### Action item
Write down each of the records again, exactly and in full.

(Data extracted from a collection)
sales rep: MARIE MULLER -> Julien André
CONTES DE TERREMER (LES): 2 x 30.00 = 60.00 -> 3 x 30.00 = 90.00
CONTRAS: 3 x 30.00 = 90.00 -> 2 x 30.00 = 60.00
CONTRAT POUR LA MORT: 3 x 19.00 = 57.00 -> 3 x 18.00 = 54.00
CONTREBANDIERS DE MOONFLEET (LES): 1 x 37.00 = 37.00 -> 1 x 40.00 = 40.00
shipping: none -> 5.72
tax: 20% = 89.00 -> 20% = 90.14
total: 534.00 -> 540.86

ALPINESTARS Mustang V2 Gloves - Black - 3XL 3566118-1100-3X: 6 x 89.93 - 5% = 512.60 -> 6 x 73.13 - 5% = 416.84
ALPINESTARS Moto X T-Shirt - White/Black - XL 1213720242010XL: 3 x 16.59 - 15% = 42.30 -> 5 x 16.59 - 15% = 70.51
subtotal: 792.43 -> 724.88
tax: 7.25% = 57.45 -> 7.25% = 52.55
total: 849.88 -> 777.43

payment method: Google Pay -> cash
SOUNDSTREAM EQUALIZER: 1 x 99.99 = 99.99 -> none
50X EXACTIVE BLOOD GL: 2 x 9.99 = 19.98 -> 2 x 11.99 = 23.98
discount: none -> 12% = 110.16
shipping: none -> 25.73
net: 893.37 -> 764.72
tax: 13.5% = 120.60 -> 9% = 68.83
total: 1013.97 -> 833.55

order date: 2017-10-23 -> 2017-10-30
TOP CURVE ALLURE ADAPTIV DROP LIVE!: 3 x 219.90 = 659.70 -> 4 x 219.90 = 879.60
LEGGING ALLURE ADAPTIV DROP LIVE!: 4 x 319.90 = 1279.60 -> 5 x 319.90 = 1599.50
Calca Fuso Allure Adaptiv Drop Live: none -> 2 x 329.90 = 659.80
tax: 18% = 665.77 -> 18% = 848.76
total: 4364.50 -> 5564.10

### Response to this task
sales rep: MARIE MULLER -> Julien André
CONTES DE TERREMER (LES): 2 x 30.00 = 60.00 -> 3 x 30.00 = 90.00
CONTRAS: 3 x 30.00 = 90.00 -> 2 x 30.00 = 60.00
CONTRAT POUR LA MORT: 3 x 19.00 = 57.00 -> 3 x 18.00 = 54.00
CONTREBANDIERS DE MOONFLEET (LES): 1 x 37.00 = 37.00 -> 1 x 40.00 = 40.00
shipping: none -> 5.72
tax: 20% = 89.00 -> 20% = 90.14
total: 534.00 -> 540.86

ALPINESTARS Mustang V2 Gloves - Black - 3XL 3566118-1100-3X: 6 x 89.93 - 5% = 512.60 -> 6 x 73.13 - 5% = 416.84
ALPINESTARS Moto X T-Shirt - White/Black - XL 1213720242010XL: 3 x 16.59 - 15% = 42.30 -> 5 x 16.59 - 15% = 70.51
subtotal: 792.43 -> 724.88
tax: 7.25% = 57.45 -> 7.25% = 52.55
total: 849.88 -> 777.43

payment method: Google Pay -> cash
SOUNDSTREAM EQUALIZER: 1 x 99.99 = 99.99 -> none
50X EXACTIVE BLOOD GL: 2 x 9.99 = 19.98 -> 2 x 11.99 = 23.98
discount: none -> 12% = 110.16
shipping: none -> 25.73
net: 893.37 -> 764.72
tax: 13.5% = 120.60 -> 9% = 68.83
total: 1013.97 -> 833.55

order date: 2017-10-23 -> 2017-10-30
TOP CURVE ALLURE ADAPTIV DROP LIVE!: 3 x 219.90 = 659.70 -> 4 x 219.90 = 879.60
LEGGING ALLURE ADAPTIV DROP LIVE!: 4 x 319.90 = 1279.60 -> 5 x 319.90 = 1599.50
Calca Fuso Allure Adaptiv Drop Live: none -> 2 x 329.90 = 659.80
tax: 18% = 665.77 -> 18% = 848.76
total: 4364.50 -> 5564.10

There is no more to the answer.